** Extracted data entries **
^^^^^^^^

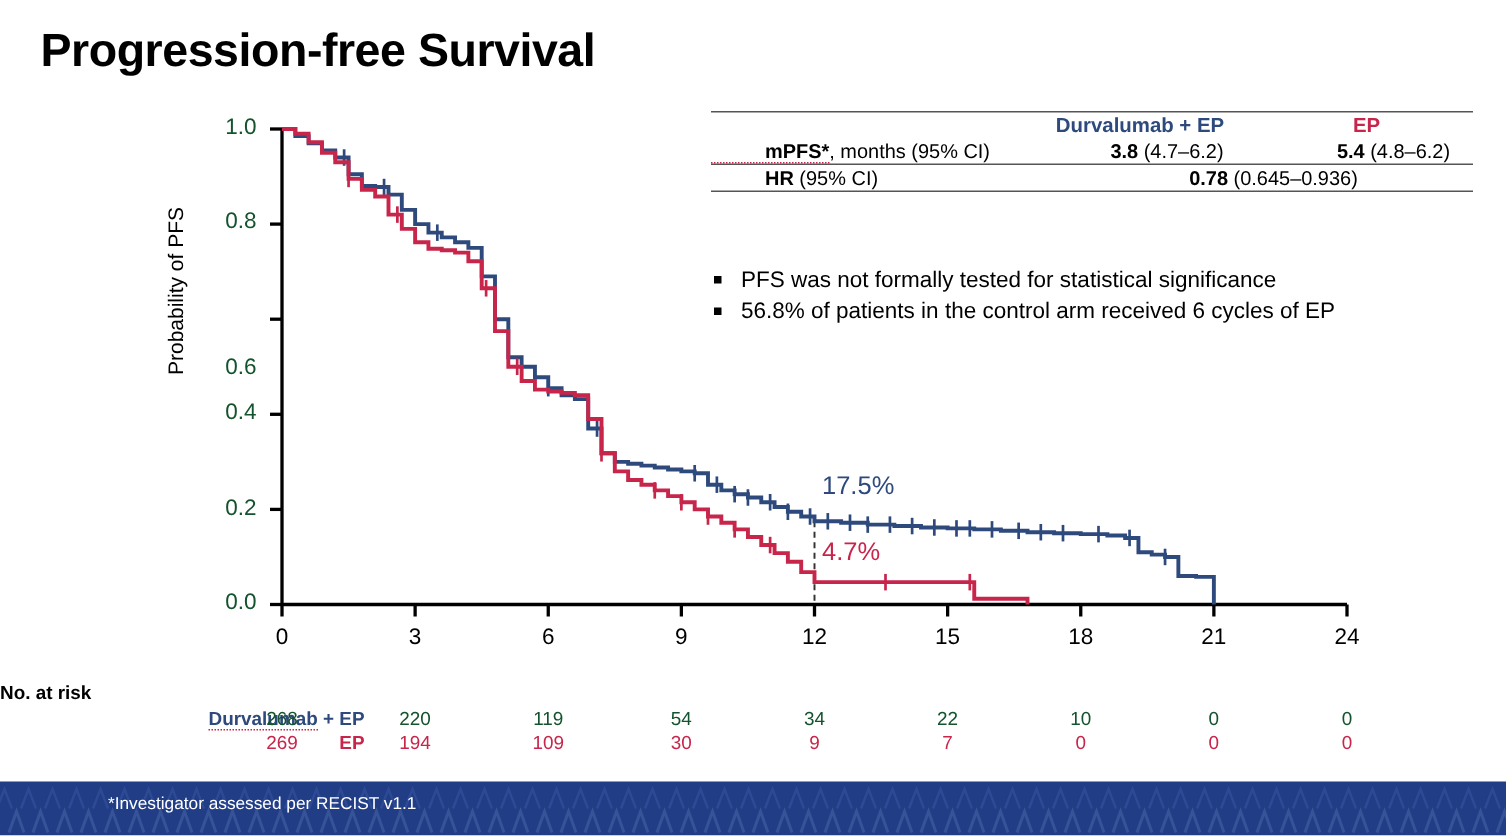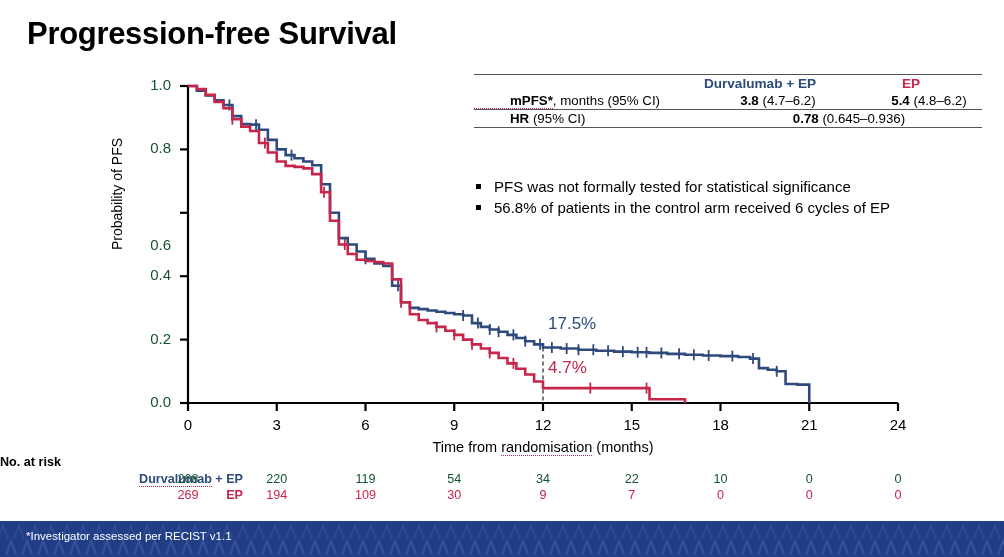"Time from randomisation (months)" div { html: <div><span>Time from </span><span>randomisation</span><span> (months)</span></div> -> none }
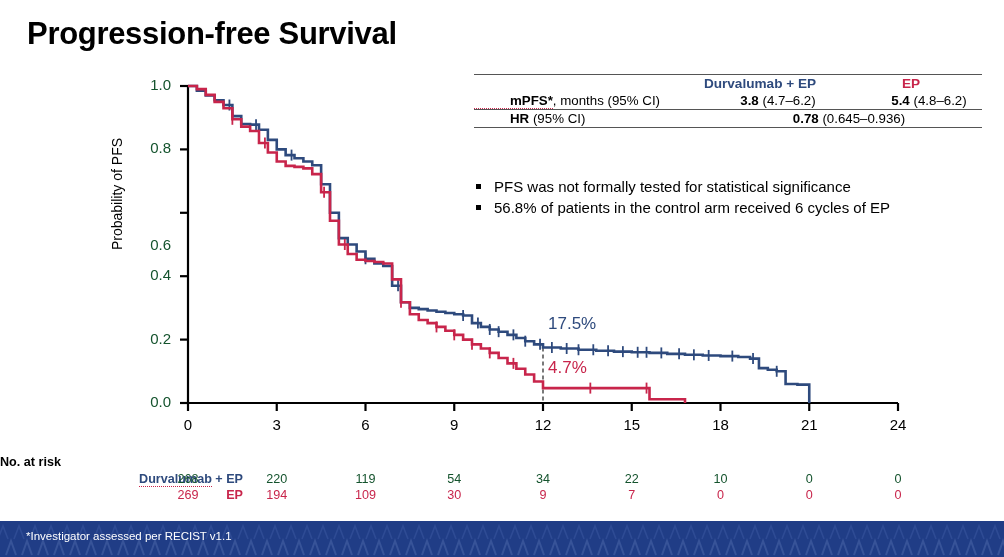"*Investigator assessed per RECIST v1.1" #footer .ftxt { margin-left: none -> 46px }
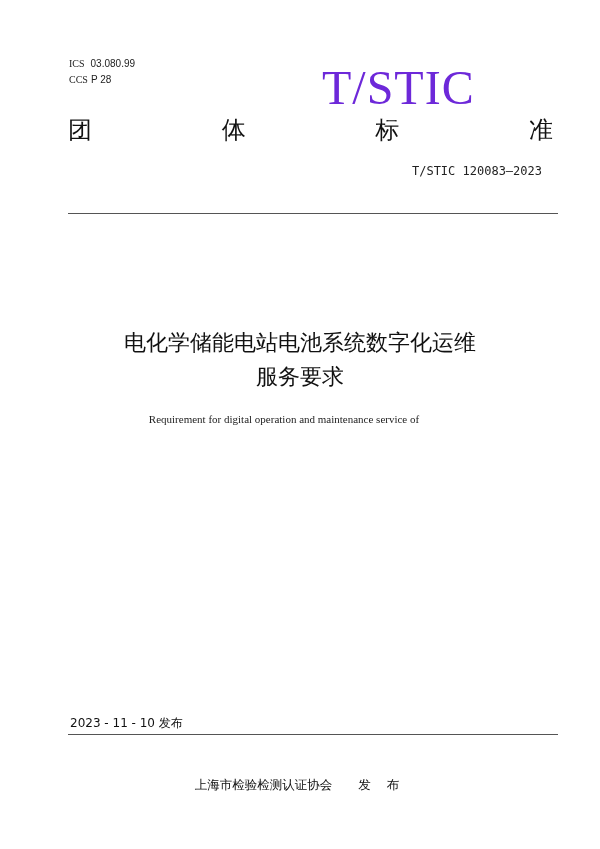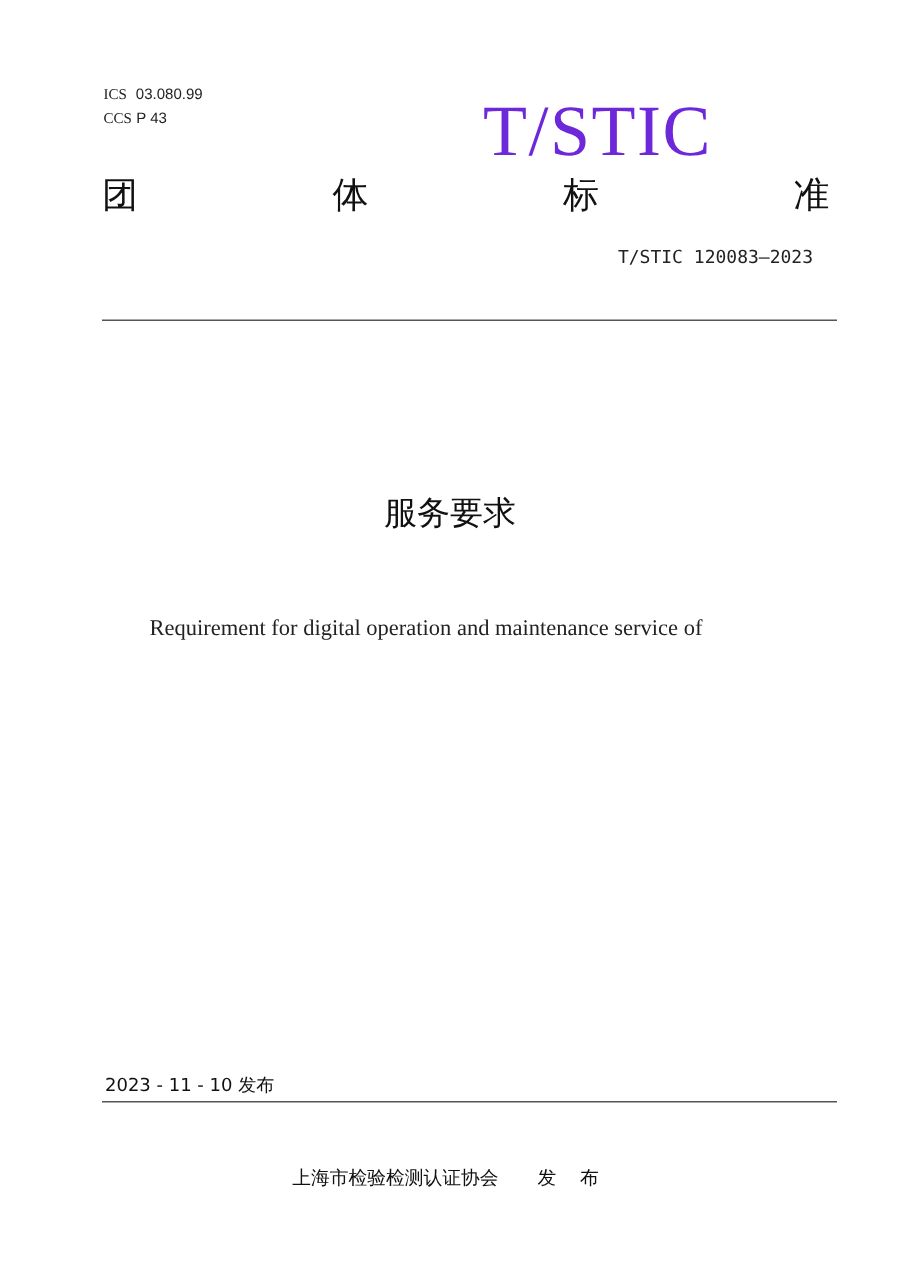"P 43" span.val { text: 43 -> 28 }
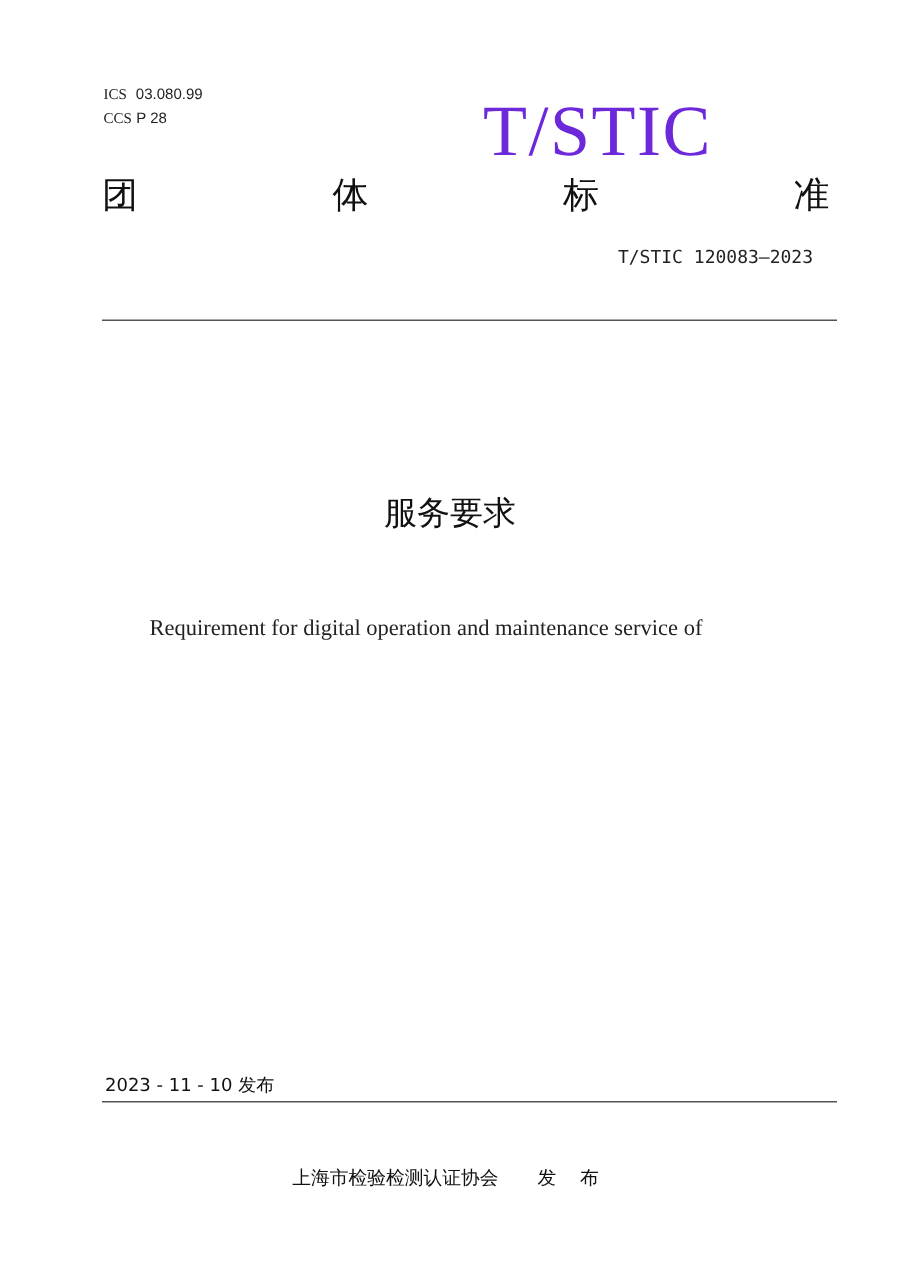"电化学储能电站电池系统数字化运维" div { html: none -> <div>电化学储能电站电池系统数字化运维</div> }
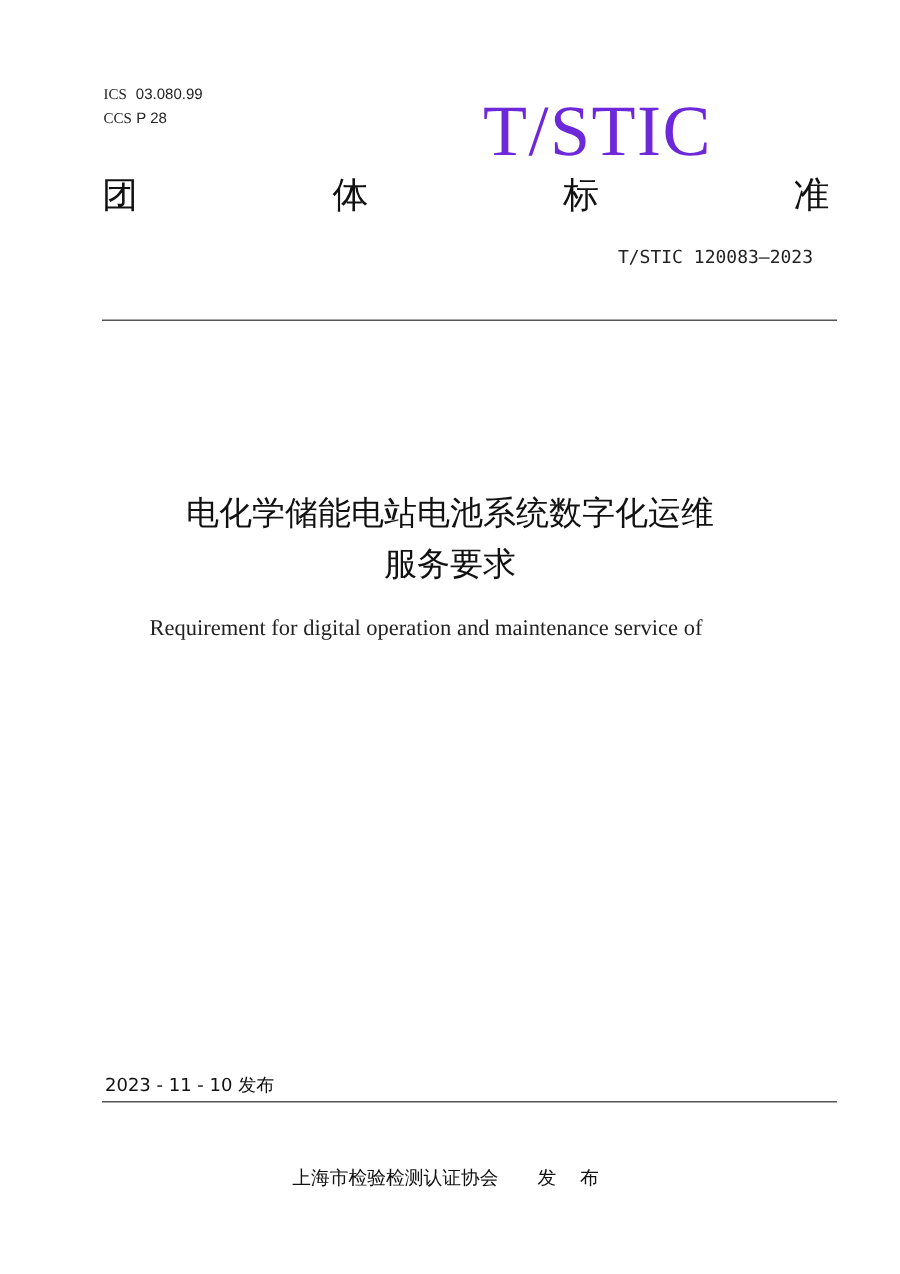"Requirement for digital operation and" .title-en { font-size: 15px -> 11px }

^^^^^^^^

** What you need to do **
Omitting the images, output each record precisely as written.

** Written answer **
"Time from randomisation (months)" div { html: <div><span>Time from </span><span>randomisation</span><span> (months)</span></div> -> none }
"*Investigator assessed per RECIST v1.1" #footer .ftxt { margin-left: none -> 46px }
"P 43" span.val { text: 43 -> 28 }
"电化学储能电站电池系统数字化运维" div { html: none -> <div>电化学储能电站电池系统数字化运维</div> }
"Requirement for digital operation and" .title-en { font-size: 15px -> 11px }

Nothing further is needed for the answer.